The authoritarian right’s love of dictators is a feature, not a bug—and one with a long history.
Heilbrunn, editor of the National Interest and author of They Knew They Were Right, examines contemporary groups such as the Heritage Foundation with a gimlet eye, critical of their obeisance to nationalist rulers such as Hungary’s Viktor Orbán. “How,” he asks, “had a small, landlocked country—with half the population of Florida and dependent on economic subsidies from Brussels—emerged as a model for the proud American Right, those supposed believers in American exceptionalism?” It’s a good question, but also one that could have been raised from the time of the Federalists.

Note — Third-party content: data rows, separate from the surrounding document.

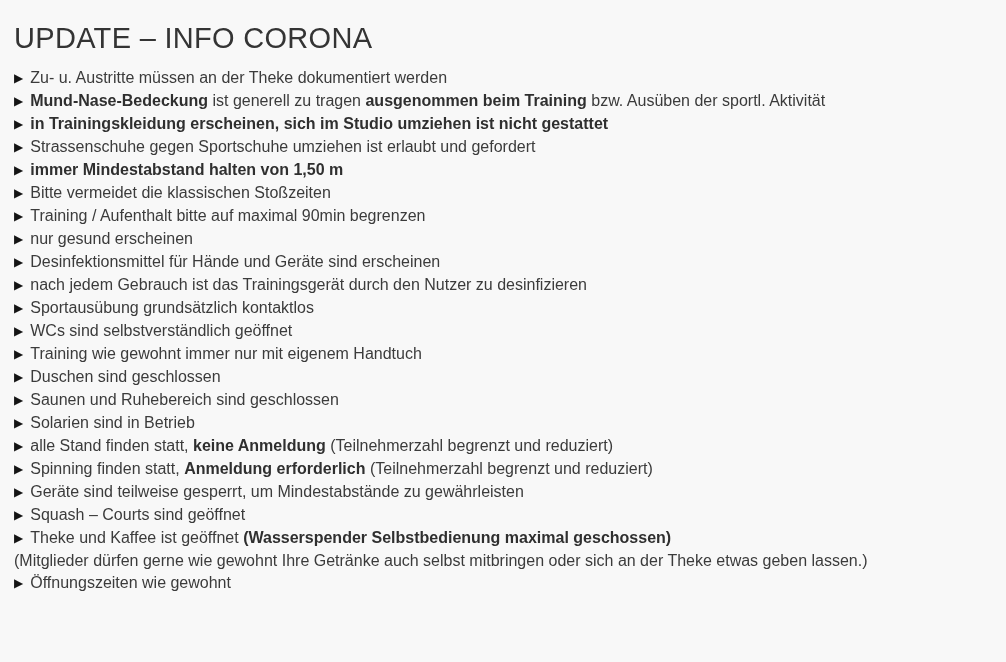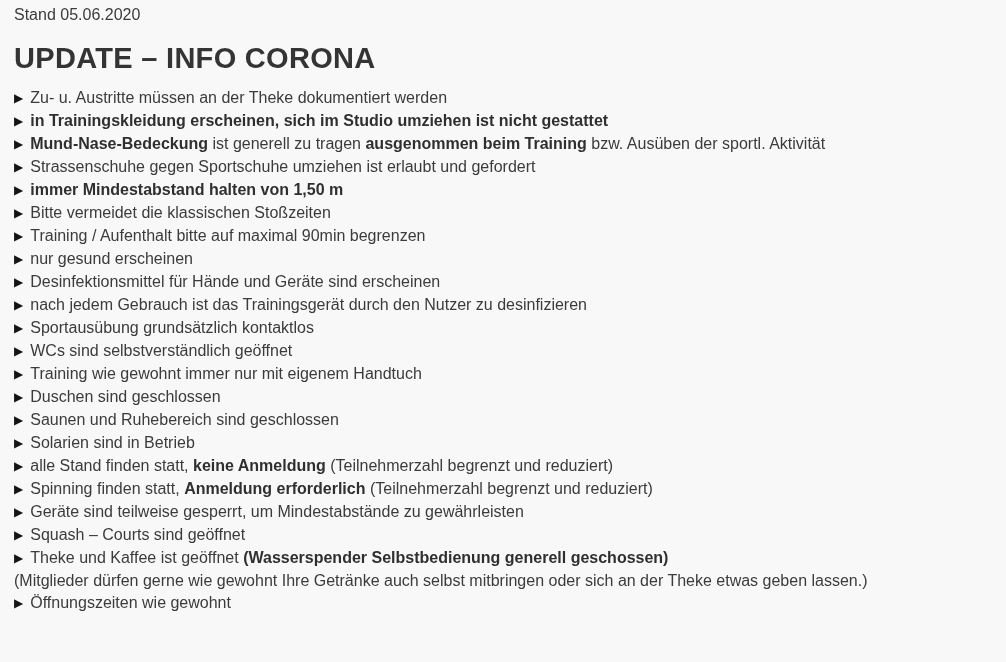"Stand 05.06.2020" div.stand { html: <div>Stand 05.06.2020</div> -> none }
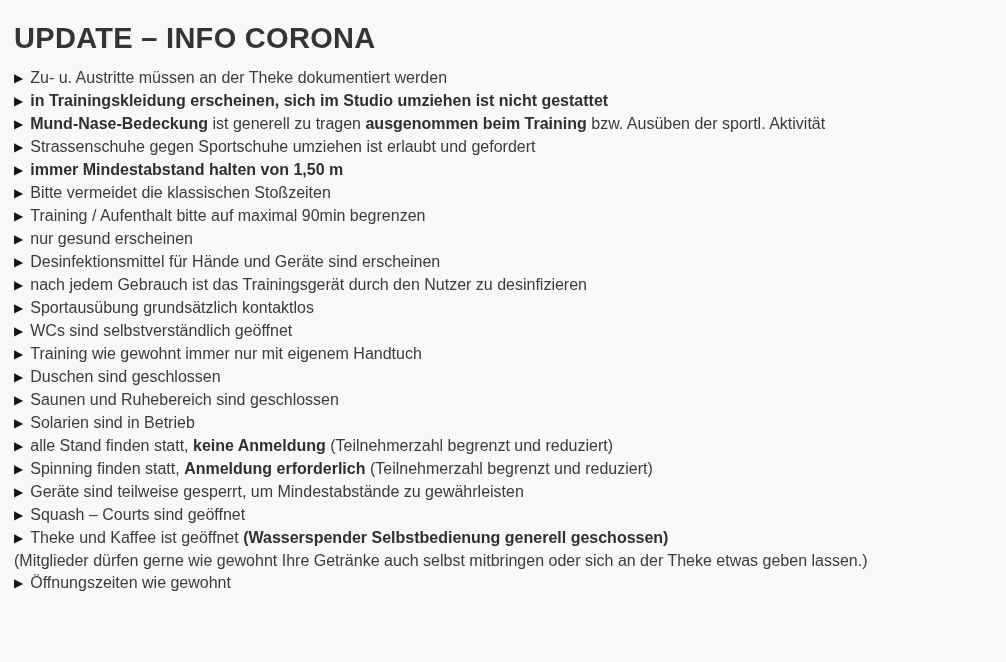"UPDATE – INFO CORONA" h1.page-title { font-weight: 700 -> 400 }
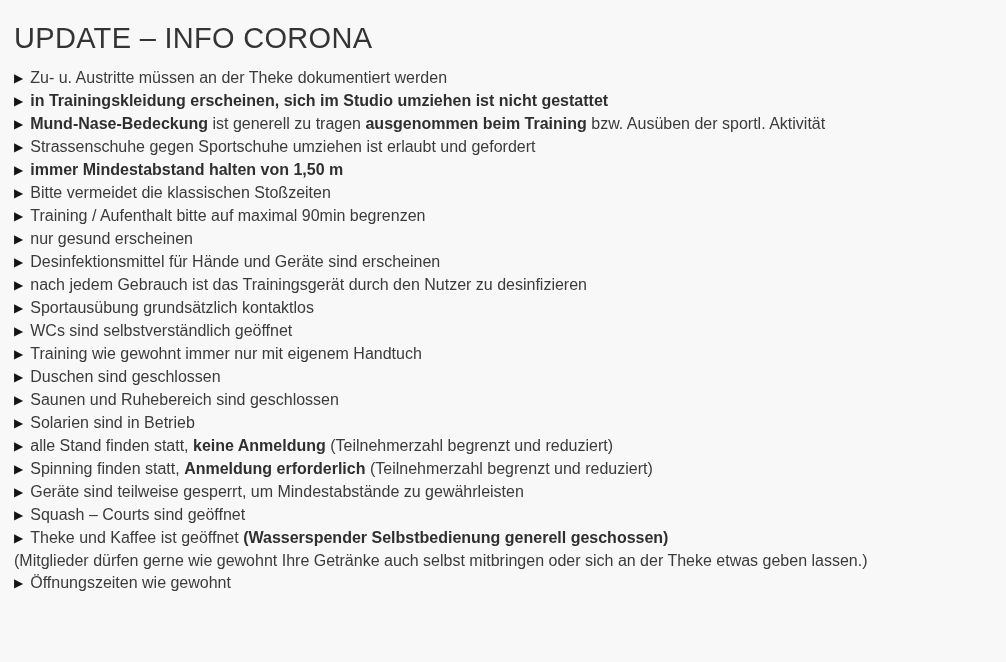"▶ in Trainingskleidung erscheinen, sich" div.line { order: before "▶ Mund-Nase-Bedeckung ist generell zu" -> after "▶ Mund-Nase-Bedeckung ist generell zu" }
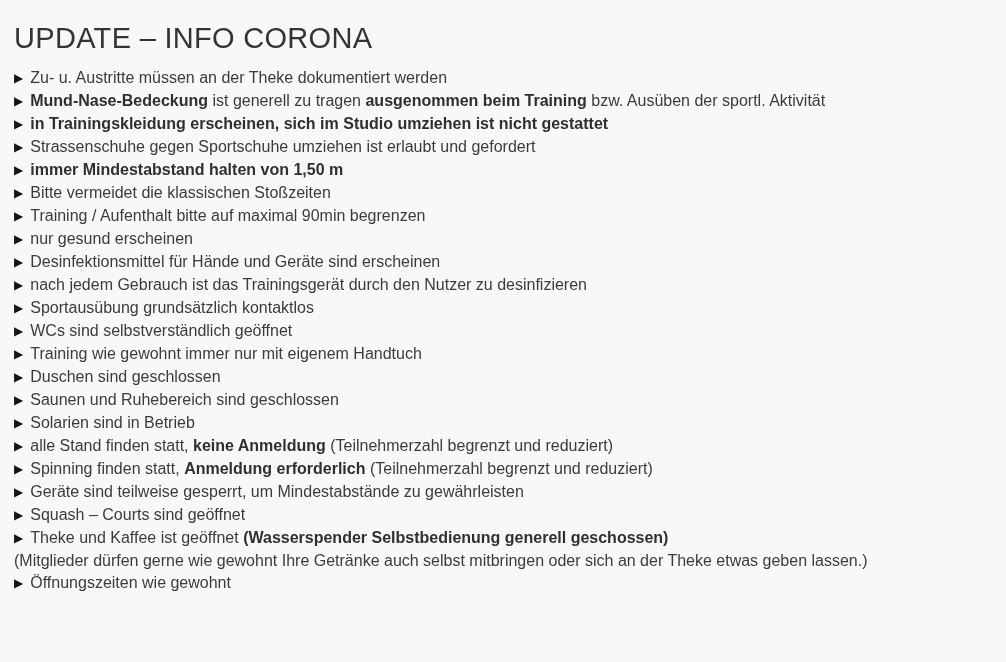"(Wasserspender Selbstbedienung generell" span.seg { text: generell -> maximal }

The attraction of like to like, of nationalist to nationalist, supremacist to supremacist, is a theme in American history—and, Heilbrunn adds, “a proclivity for authoritarianism is American to its core.” That authoritarianism, as the title bespeaks, holds modern, multicultural, multiethnic America in disdain. It allows a Donald Trump to hope for the country’s economic collapse, and it allows other right-wingers to expound on the idea that the U.S. is a republic and not a democracy. In fact, Heilbrunn argues, the republican features of small-r republican America were put in place to hinder mob rule. Conservative icons such as H.L. Mencken and Henry Regnery are called into question for their support of Kaiser Wilhelm during World War I, and later ideological heirs such as Charles Lindbergh and Father Charles Coughlin for their undisguised admiration of the Third Reich. In more recent times, Heilbrunn notes, their nationalism has taken the form of anti-Semitism and, today, pro-Russian and anti-Ukrainian posturing—to say nothing of J.D. Vance’s call to “fire every single mid-level bureaucrat, every civil servant in the administrative state” precisely to emulate “what…Orbán has done.”
A sweeping, well-argued condemnation of the right-wing penchant for totalitarianism.